§ About this task
Retype, word for word, every line from the one holding "109.91 = 769.37" through the one holding "109.91 = 439.64" in the entries below, both included, and only those lines.

§ Material supplied
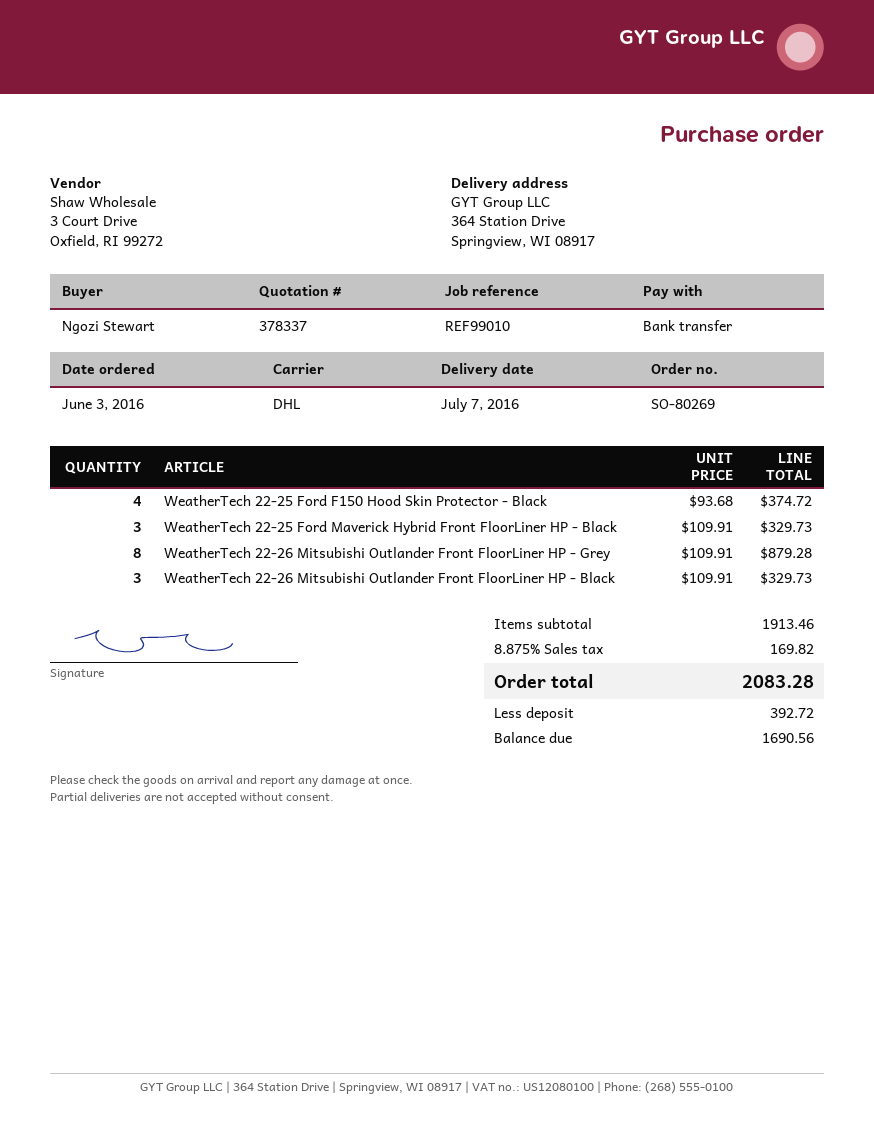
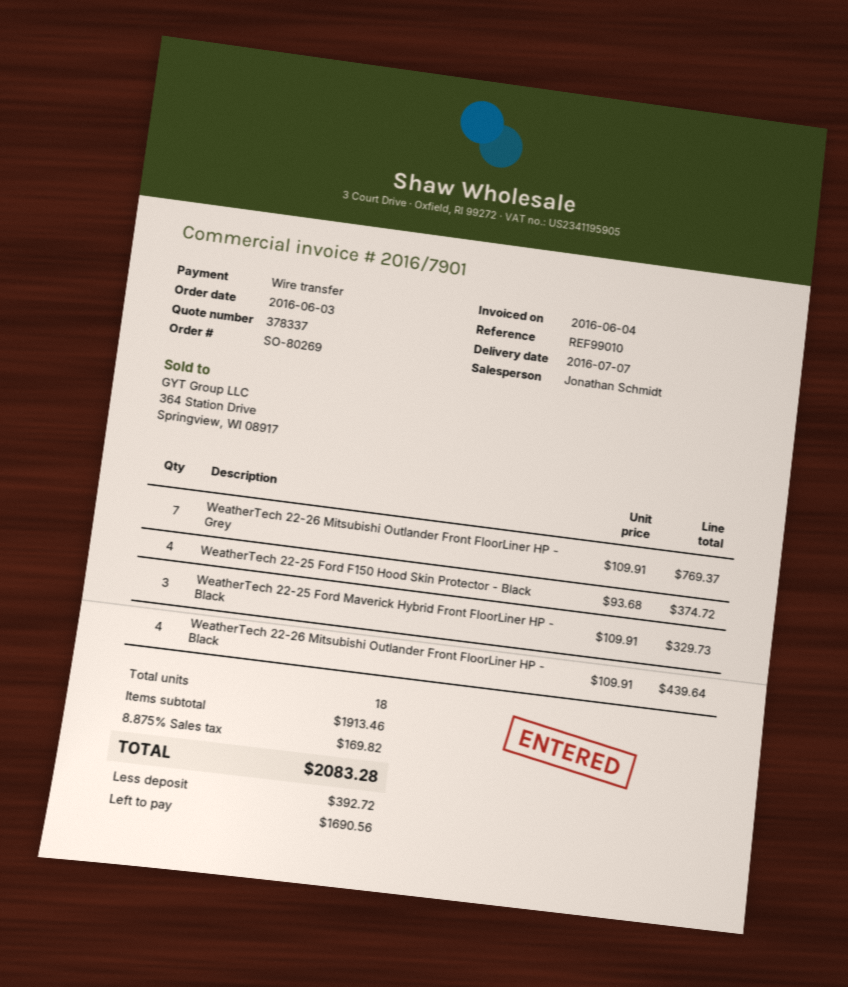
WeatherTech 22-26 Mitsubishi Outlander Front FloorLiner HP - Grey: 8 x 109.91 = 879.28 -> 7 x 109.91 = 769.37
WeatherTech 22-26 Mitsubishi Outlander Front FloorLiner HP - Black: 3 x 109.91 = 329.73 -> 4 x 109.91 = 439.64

==

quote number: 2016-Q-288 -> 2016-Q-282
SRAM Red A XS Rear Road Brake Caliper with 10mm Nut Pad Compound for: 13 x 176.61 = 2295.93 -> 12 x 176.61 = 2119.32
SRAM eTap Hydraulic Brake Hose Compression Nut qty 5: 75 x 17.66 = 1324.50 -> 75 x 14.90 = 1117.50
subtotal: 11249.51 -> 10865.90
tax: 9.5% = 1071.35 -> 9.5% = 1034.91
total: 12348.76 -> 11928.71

--

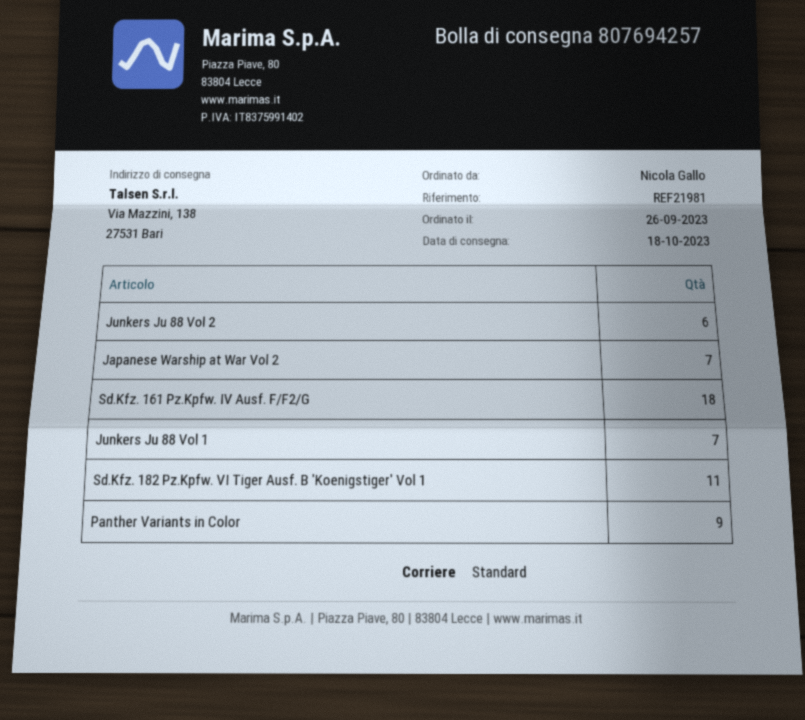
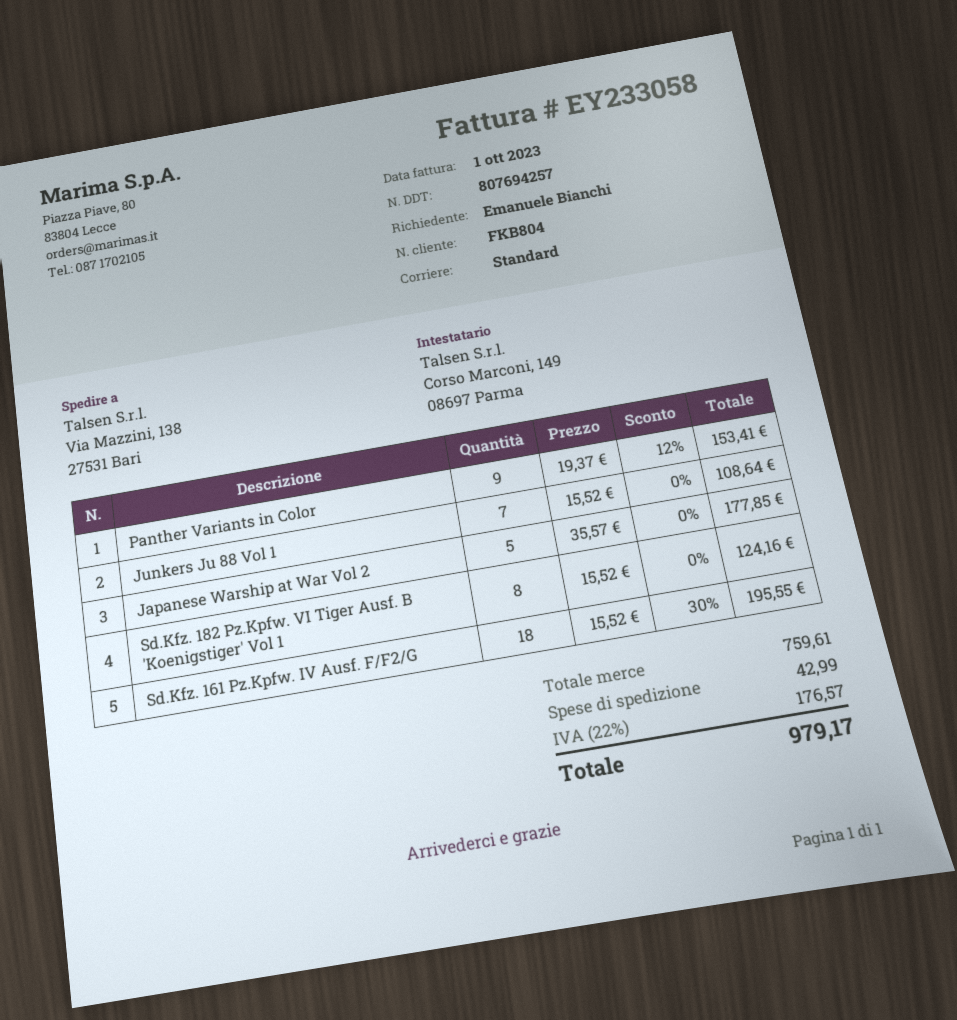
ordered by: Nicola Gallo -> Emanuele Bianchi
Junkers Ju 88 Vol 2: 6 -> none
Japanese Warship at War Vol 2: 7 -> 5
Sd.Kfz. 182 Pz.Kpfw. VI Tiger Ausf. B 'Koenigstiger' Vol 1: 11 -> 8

§ Response to this exercise
WeatherTech 22-26 Mitsubishi Outlander Front FloorLiner HP - Grey: 8 x 109.91 = 879.28 -> 7 x 109.91 = 769.37
WeatherTech 22-26 Mitsubishi Outlander Front FloorLiner HP - Black: 3 x 109.91 = 329.73 -> 4 x 109.91 = 439.64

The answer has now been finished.